## Action item
What lines in the material hold the string "text"? Copy out each of them.

= = = = = = =

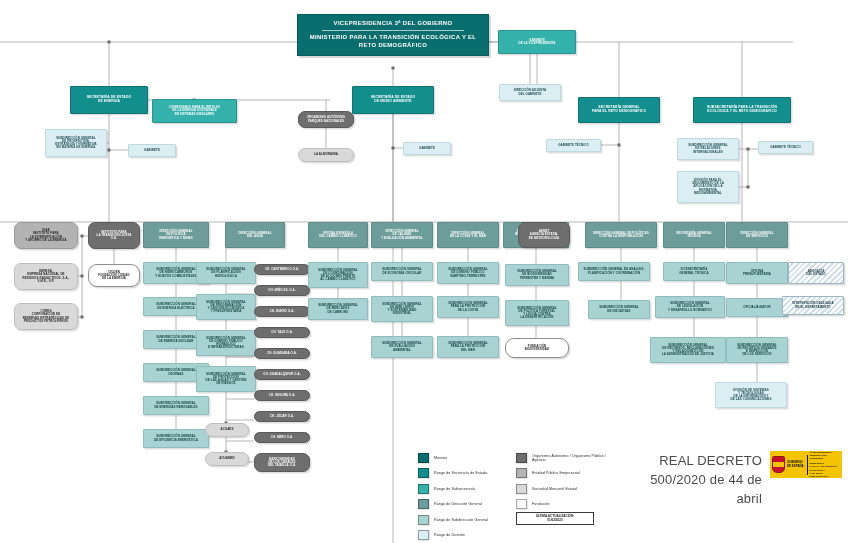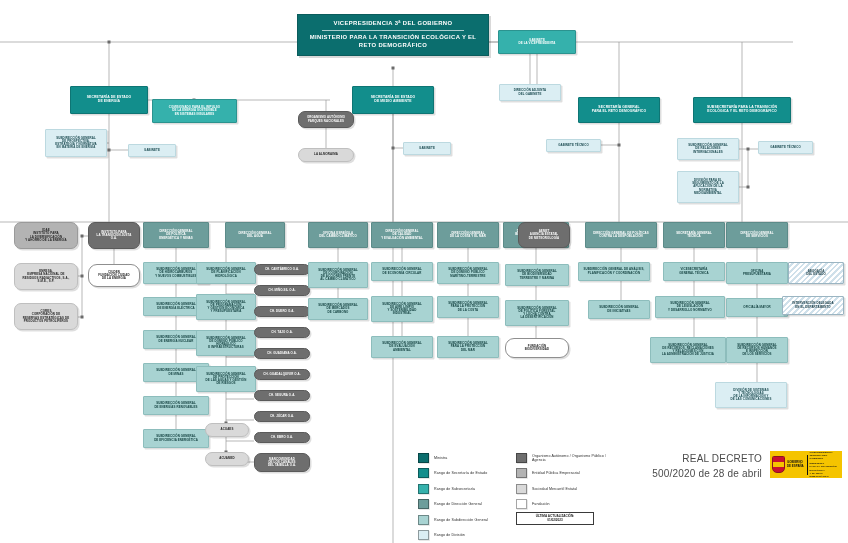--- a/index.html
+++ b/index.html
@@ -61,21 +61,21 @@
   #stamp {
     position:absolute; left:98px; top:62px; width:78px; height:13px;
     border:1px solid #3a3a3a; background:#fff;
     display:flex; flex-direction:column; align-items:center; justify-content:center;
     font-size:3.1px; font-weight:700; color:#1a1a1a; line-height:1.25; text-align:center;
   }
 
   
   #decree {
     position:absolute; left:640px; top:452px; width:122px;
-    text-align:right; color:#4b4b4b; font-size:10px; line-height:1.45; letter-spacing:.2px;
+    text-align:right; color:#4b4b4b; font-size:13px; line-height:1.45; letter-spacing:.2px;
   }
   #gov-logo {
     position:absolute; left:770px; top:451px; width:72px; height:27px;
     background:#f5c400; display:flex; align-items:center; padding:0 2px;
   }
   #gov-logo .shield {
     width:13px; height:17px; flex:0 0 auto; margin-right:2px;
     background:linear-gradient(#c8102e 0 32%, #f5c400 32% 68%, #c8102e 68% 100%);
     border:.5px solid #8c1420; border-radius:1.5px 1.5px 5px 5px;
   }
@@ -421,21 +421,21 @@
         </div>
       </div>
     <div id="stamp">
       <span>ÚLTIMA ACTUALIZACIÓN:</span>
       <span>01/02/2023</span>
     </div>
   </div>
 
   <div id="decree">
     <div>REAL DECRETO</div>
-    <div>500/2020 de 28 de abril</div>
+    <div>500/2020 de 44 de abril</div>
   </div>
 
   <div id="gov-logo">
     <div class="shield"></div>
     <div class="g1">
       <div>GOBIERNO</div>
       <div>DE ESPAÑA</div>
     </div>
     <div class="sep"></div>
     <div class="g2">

= = = = = = =

## Task output
     font-size:3.1px; font-weight:700; color:#1a1a1a; line-height:1.25; text-align:center;
-    text-align:right; color:#4b4b4b; font-size:10px; line-height:1.45; letter-spacing:.2px;
+    text-align:right; color:#4b4b4b; font-size:13px; line-height:1.45; letter-spacing:.2px;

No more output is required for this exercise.